Goetting M G, Preston G
Department of Pediatrics, Henry Ford Hospital, Detroit, MI 48202.
Crit Care Med. 1990 Nov;18(11):1220-3. doi: 10.1097/00003246-199011000-00006.
Jugular bulb catheterization (JBC) provides cerebral venous access for titration of brain-specific therapy. Little has been written about the catheterization procedure. We prospectively studied the time, number of punctures, success rate, and complications during JBC for a 24-month period in our ICUs. One hundred twenty-three patients (mean age 6.7 yr, range 12 hours to 21 yr) underwent JBC. Procedure time was 15.6 +/- 5.0 (SD) min. Median number of skin punctures was two. All but four were successful on first attempt. Three of the remaining were catheterized on second attempt. Inadvertent carotid puncture occurred in 3%. No other significant complications were noted. Radiography confirmed proper position in 97%. Duration of indwelling venous catheters was 2.5 +/- 1.6 days. All catheters functioned well until removal. We conclude that our technique of JBC is safe and highly successful. It compares favorably with previous, smaller series and with standard anterograde internal jugular catheterization in both children and adults.
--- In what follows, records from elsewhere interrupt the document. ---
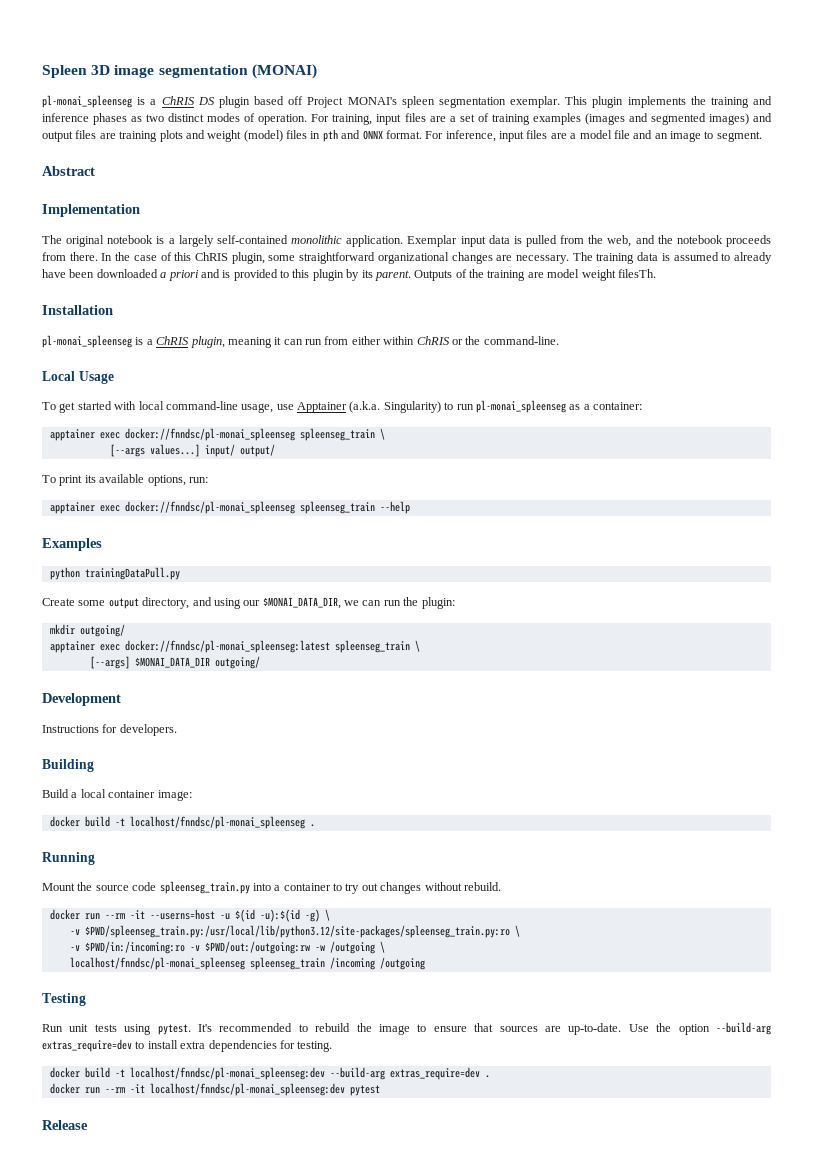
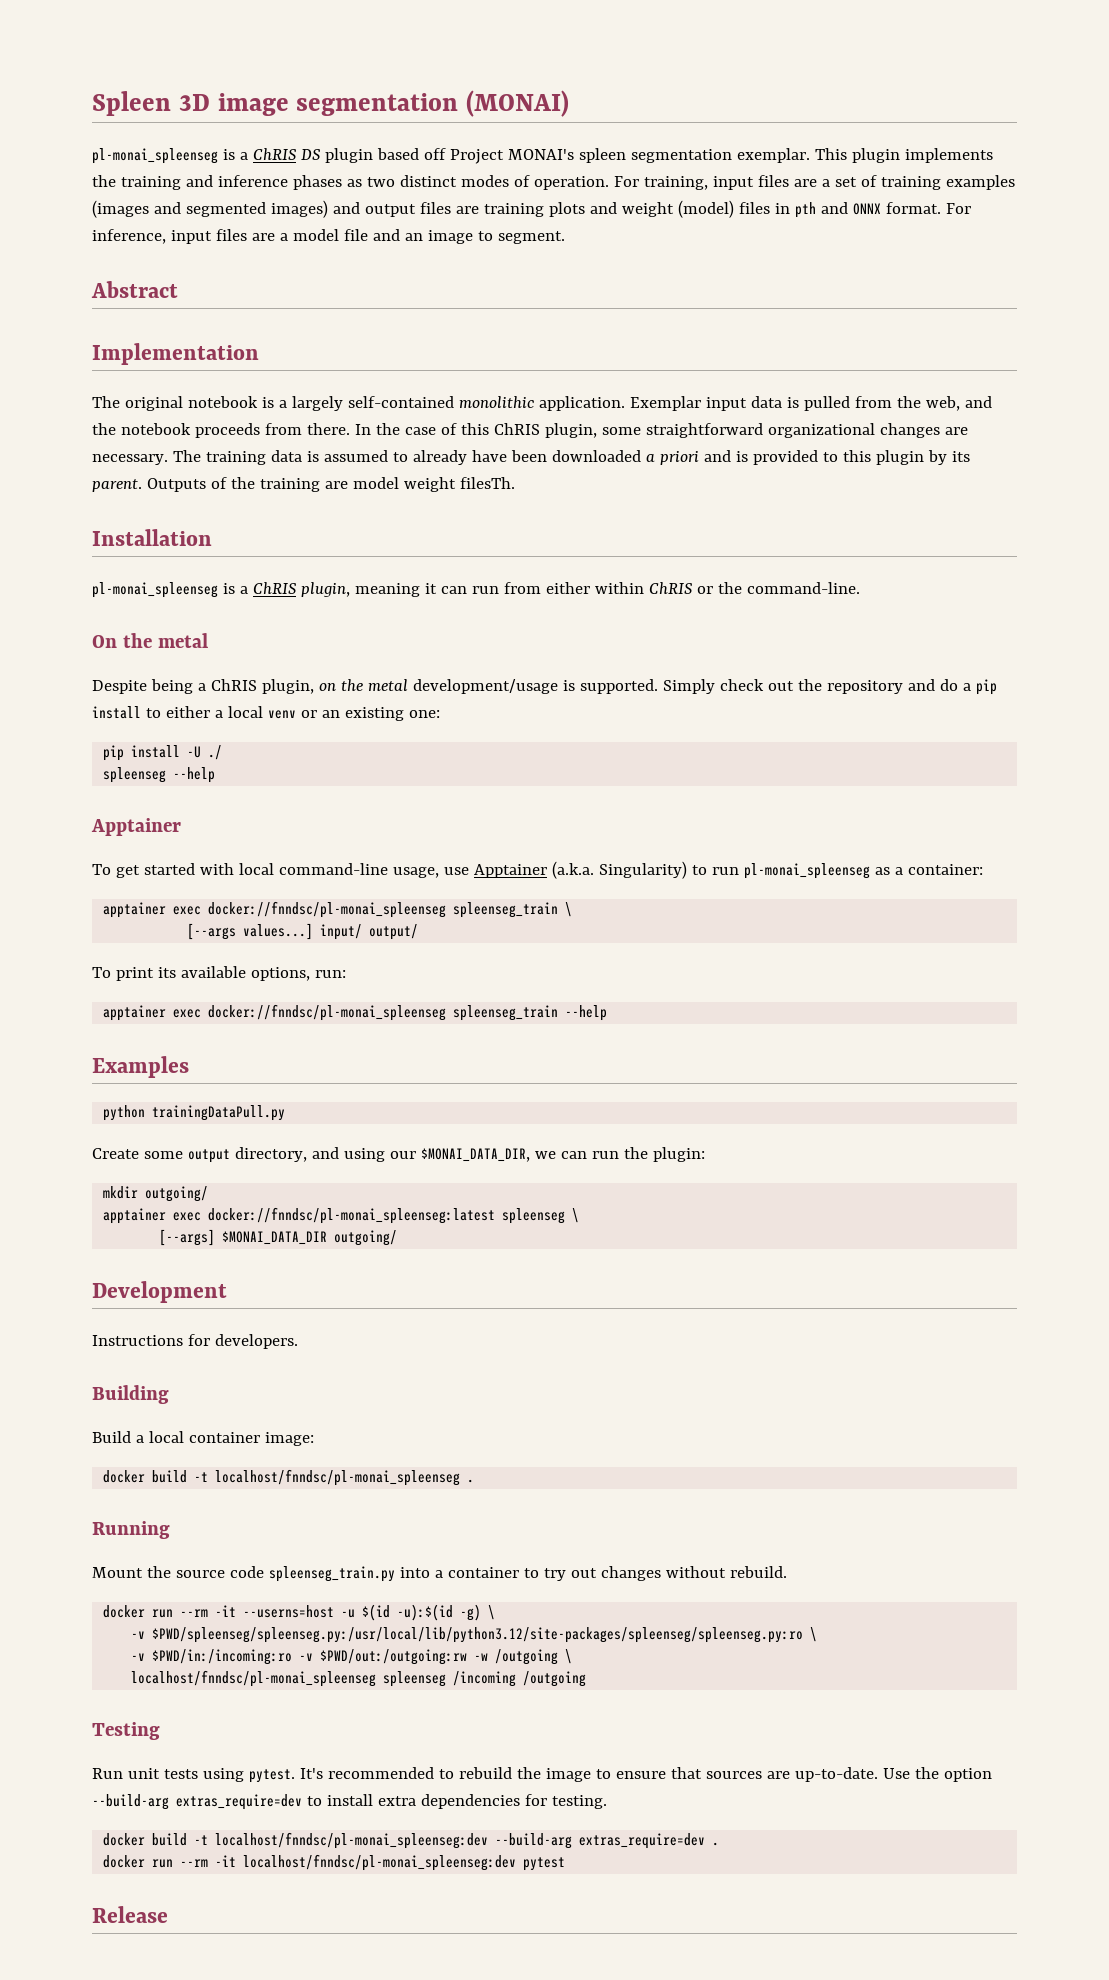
- Local Usage
+ On the metal
+ Despite being a ChRIS plugin, on the metal development/usage is supported. Simply check out the repository and do a pip install to either a local venv or an existing one:
+ pip install -U ./
+ spleenseg --help
+ Apptainer
- apptainer exec docker://fnndsc/pl-monai_spleenseg:latest spleenseg_train \
+ apptainer exec docker://fnndsc/pl-monai_spleenseg:latest spleenseg \
- -v $PWD/spleenseg_train.py:/usr/local/lib/python3.12/site-packages/spleenseg_train.py:ro \
+ -v $PWD/spleenseg/spleenseg.py:/usr/local/lib/python3.12/site-packages/spleenseg/spleenseg.py:ro \
- localhost/fnndsc/pl-monai_spleenseg spleenseg_train /incoming /outgoing
+ localhost/fnndsc/pl-monai_spleenseg spleenseg /incoming /outgoing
颈静脉球导管插入术(JBC)为脑部特异性治疗的滴定提供了脑静脉通路。关于该导管插入术的相关文献较少。我们对重症监护病房(ICU)中24个月内JBC操作的时间、穿刺次数、成功率及并发症进行了前瞻性研究。123例患者(平均年龄6.7岁,范围12小时至21岁)接受了JBC。操作时间为15.6±5.0(标准差)分钟。皮肤穿刺的中位数为两次。除4例之外,其余均首次尝试成功。其余患者中有3例在第二次尝试时成功插入导管。3%的患者发生了意外的颈动脉穿刺。未发现其他显著并发症。X线检查证实97%的导管位置正确。留置静脉导管的时间为2.5±1.6天。所有导管在拔除前功能良好。我们得出结论,我们的JBC技术安全且成功率高。与之前较小样本量的系列研究以及儿童和成人的标准顺行性颈内静脉导管插入术相比,效果良好。